Akşener: EYT'liye bütçe yok, şatafata kaynak çok!

Akşener: EYT'liye bütçe yok, şatafata kaynak çok!

İYİ Parti Genel Başkanı Meral Akşener, partisinin TBMM'deki grup toplantısında konuştu.

Akşener hükümet mensupları tarafından yapılan harcamalara tepki gösterdi. Akşener toplantıda çok konuşulacak Yüzüklerin Efendisi benzetmesi yaptı. Akşener, "Yüzük Cumhurbaşkanlığı Hükümet Sistemi, Erdoğan yüzüğün sahibi. Almış yanına, ak sakallı Saruman’ı, Damat Gollum’u ve inşaatla uğraşan 5 Nazgul’u, mutlak gücün peşinde" şeklinde konuştu. 

Akşener’in açıklamalarından satır başları şöyle:

"Biz şuna inanıyoruz:  Hayatın ve kaderimizin karşımıza çıkardığı engeller, azimle, mücadeleyle aşılır. Ancak, beceriksizliğin, nasipsizliğin çıkardığı engeller, hayatlarımızda büyük yaralar açar, büyük izler bırakır. Bir toplumun medeniyet ölçüsü, o toplumun, dezavantajlı bireylerinin karşılaştığı zorluklardır. Onlar ne kadar zorlanıyorsa, medeniyet o kadar yaralı demektir. Onların hayatı ne kadar kolaylaşıyorsa, o ülkede medeniyet yükseliyor demektir. Bu noktada adım atarken, kararlı olmak, cesur olmak gerekir.

Daha önce de defalarca ifade ettiğim gibi; medeniyet yolunun taşlarını, sadece cesurlar döşer.
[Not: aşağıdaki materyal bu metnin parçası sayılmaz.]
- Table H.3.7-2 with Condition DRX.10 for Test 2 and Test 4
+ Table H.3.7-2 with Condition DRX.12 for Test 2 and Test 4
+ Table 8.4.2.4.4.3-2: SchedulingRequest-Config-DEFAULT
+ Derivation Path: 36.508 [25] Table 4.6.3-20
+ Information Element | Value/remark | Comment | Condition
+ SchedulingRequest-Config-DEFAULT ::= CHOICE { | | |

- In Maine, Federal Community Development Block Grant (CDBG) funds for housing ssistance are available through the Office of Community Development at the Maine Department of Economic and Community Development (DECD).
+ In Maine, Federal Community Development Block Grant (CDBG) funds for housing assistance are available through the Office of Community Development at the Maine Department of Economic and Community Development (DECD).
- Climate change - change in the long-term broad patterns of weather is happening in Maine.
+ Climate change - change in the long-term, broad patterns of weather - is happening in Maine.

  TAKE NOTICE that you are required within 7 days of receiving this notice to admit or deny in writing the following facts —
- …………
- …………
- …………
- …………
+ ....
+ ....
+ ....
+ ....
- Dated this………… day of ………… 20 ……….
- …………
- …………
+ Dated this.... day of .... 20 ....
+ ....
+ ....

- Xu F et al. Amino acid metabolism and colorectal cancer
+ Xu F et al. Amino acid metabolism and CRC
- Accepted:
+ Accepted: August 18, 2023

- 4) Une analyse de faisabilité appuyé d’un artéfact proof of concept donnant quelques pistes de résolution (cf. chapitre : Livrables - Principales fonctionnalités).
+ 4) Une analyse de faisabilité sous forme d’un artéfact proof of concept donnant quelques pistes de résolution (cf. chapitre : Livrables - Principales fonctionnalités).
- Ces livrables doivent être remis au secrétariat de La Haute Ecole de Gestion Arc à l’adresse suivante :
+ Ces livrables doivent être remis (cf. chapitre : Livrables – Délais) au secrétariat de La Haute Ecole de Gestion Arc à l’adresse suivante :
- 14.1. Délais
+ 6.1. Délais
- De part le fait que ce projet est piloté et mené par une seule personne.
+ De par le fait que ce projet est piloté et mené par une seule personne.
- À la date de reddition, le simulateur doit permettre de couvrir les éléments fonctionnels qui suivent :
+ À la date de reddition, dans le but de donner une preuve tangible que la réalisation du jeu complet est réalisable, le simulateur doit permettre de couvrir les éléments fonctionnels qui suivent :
Biz, eğitimden, günlük yaşama kadar her alanda, engelli kardeşlerimizin hayatını kolaylaştırmanın, bu yola taş döşemek olduğuna inanıyoruz. Bunun gereğini yapacağımızdan hiç şüpheniz olmasın…

Bugün grup toplantımızda, ülkemizin kanayan bir başka yarasının mağdurları var. Emeklilikte “Saray’a” takılan kardeşlerimiz aramızda. Yandaş vakıflara, derneklere, ajanslara akıtacak milyonları bulabilen, geçmediğimiz köprüler, gitmediğimiz yollar, yatmadığımız hastaneler için müteahhitlere ödeyecek parayı bulabilen, kendine saray yaptıracak parayı bulabilen, Sayın Erdoğan’ın,  “Seçim kaybetsek dahi o iş olmaz.” diyerek, itip kaktığı EYT’liler aramızda. Sizler de hoş geldiniz, şeref verdiniz…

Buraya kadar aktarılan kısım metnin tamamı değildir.